10 Things You Need to Know About Wi-Fi

By Louis E. Frenzel    View In Digital Edition  

Some facts about the familiar wireless technology that you may not know.

Wi-Fi is that popular short-range wireless technology that practically all of us use each day. Wi-Fi is the trade name of the Institute of Electrical and Electronics Engineers (IEEE) 802.11 wireless local area network (WLAN) standard that is widely used to connect PCs, laptops, tablets, cell phones, and other things to the Internet and other services. The Wi-Fi Alliance (WFA) is the professional organization that promotes Wi-Fi, develops enhancements, and implements testing and certification of products to ensure interoperability.

Wi-Fi uses the unlicensed industrial-scientific-medical (ISM) bands of 2.4 and 5 GHz. You probably use the most recent variation of Wi-Fi called 802.11n or at least the previous generation 802.11g to connect to your home network, a nearby hot spot, or company LAN access point.

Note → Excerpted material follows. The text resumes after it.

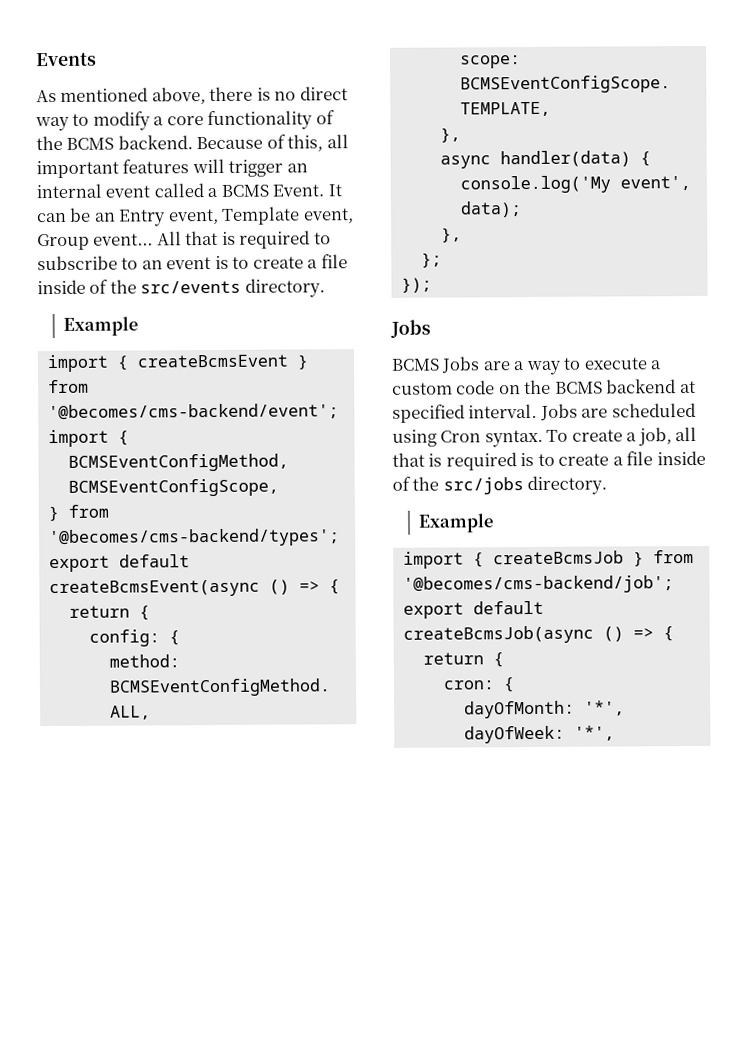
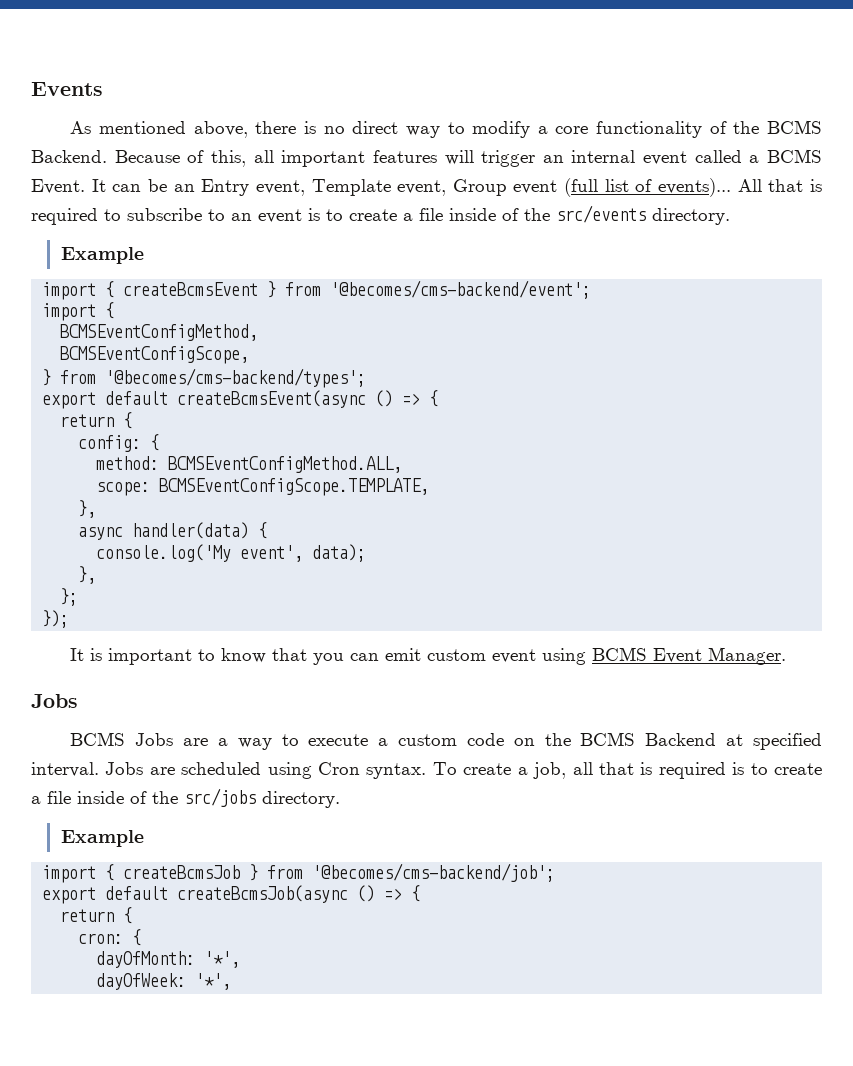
[117,135,193,150] backend. -> [31,150,107,163] Backend.
[93,233,154,246] event... -> [513,178,732,197] event (full list of events)...
(432, 285) none -> [70,647,787,665] // It is important to know that you can emit custom event using BCMS Event Manager.
[606,379,677,394] backend -> [645,733,717,746] Backend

Here are some interesting variations of the standard and some things you can expect to see in the future.

#1 — The next generation of Wi-Fi ready to go

Every several years, the IEEE standard gets updated to create the next-generation technology. It is always an improvement in some way over the previous version. The next version of the standard is 802.11ac or just 11ac. It is now just beginning to appear in new routers, gateways, computers, and other devices. It is a much faster version than the current 11n. Its primary benefit is much faster data transfers, making it more convenient than ever to download or stream video.

The 11ac standard uses the 5 GHz ISM band. There is less interference in this band, although the range is more limited than in the 2.4 GHz band. There is plenty of spectrum there to allow each data channel to be much wider than the current 20 MHz or 40 GHz. With 80 or 160 MHz channels, data speeds can easily exceed 1 Gb/s or faster under the right conditions.

Modulation is still OFDM but adds up to 256QAM for extra speed. A typical single stream of data can be as much as 910 Mb/s. Using multiple input multiple output (MIMO) up to 8x8, data rates can peak at 3 Gb/s.

MIMO is the use of multiple transmitters, receivers, and antennas transmitting different data streams in parallel and concurrently to multiply the data rate while extending the range.

The 11ac routers are just becoming available and a few laptops now offer 11ac capability. In the coming year, 11ac will grow significantly. All the new routers will be backwards compatible to support the older standards.

#2 — An even faster version is in the wings

A newer standard called 802.11ad (or just 11ad) is under development and will soon find its way into more products. While not technically Wi-Fi, it is a good complement to the current versions. The 11ad standard is referred to as WiGig. It uses the 60 GHz ISM band (57-64 GHz). While the communications range is short -- usually less than 10 meters -- it is super fast with data rates as high as 7 Gb/s. Its application will be primarily for video transport from set top box to TV set, DVD to TV, or laptop to docking station. It uses MIMO as well as antenna beam forming and tracking to boost transmit power and extend the range of the system. Some 11ad products are available, but soon others will join the club and the applications will spread.

11ad is supported by the Wireless Gigabit Alliance (WiGig) — an organization that works with the Wi-Fi Alliance to ensure good compatibility between 11ac and 11ad. Look for tri-band routers with 2.4, 5, and 60 GHz capability.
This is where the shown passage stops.